What you are asked to do: Tally how many lines of these entries hold the string "align". Return the number alone.

Data extracts:

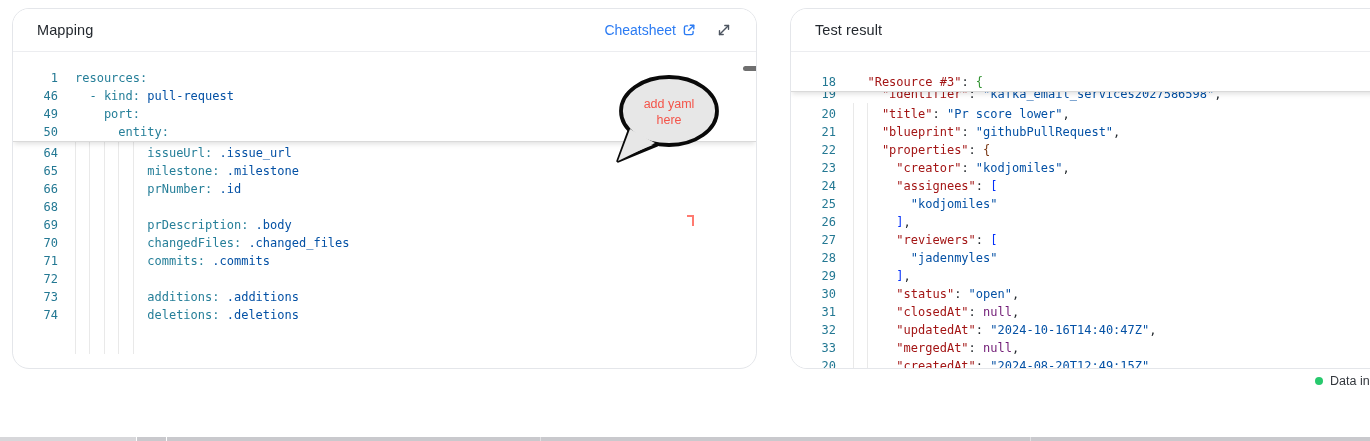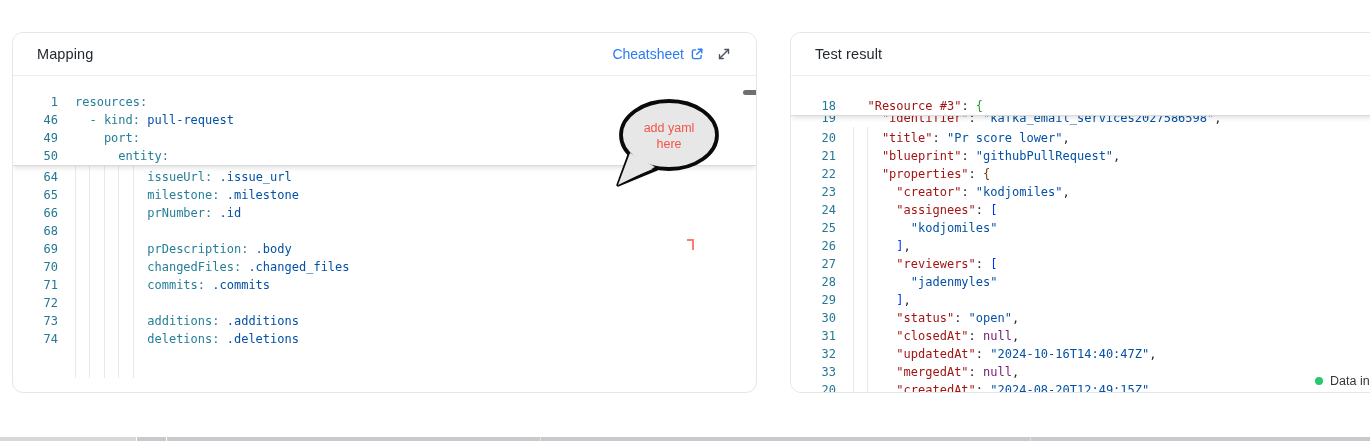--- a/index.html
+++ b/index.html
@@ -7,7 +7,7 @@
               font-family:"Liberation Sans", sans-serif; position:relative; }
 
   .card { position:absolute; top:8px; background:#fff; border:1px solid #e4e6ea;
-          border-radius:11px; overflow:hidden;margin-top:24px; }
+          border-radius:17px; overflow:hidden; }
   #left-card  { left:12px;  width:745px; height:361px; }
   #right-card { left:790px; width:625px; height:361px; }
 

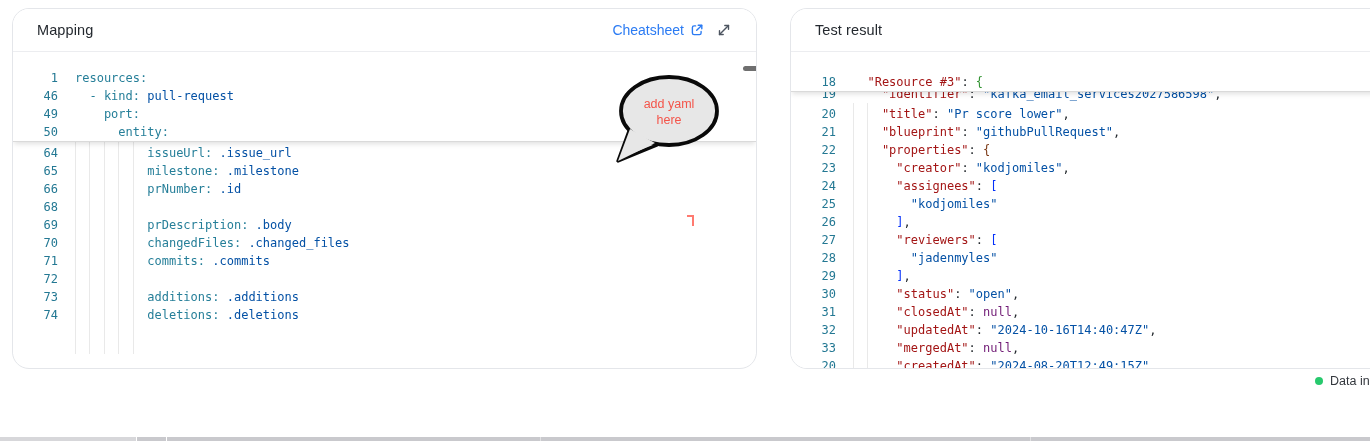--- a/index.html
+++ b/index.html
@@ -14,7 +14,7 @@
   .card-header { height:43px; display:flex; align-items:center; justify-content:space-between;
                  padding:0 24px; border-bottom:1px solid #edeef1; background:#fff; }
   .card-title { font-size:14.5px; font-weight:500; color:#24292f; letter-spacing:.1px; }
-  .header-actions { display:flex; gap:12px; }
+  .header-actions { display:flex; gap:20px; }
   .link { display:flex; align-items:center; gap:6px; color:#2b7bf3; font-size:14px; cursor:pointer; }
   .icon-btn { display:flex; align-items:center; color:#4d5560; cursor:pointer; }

Expected answer: 3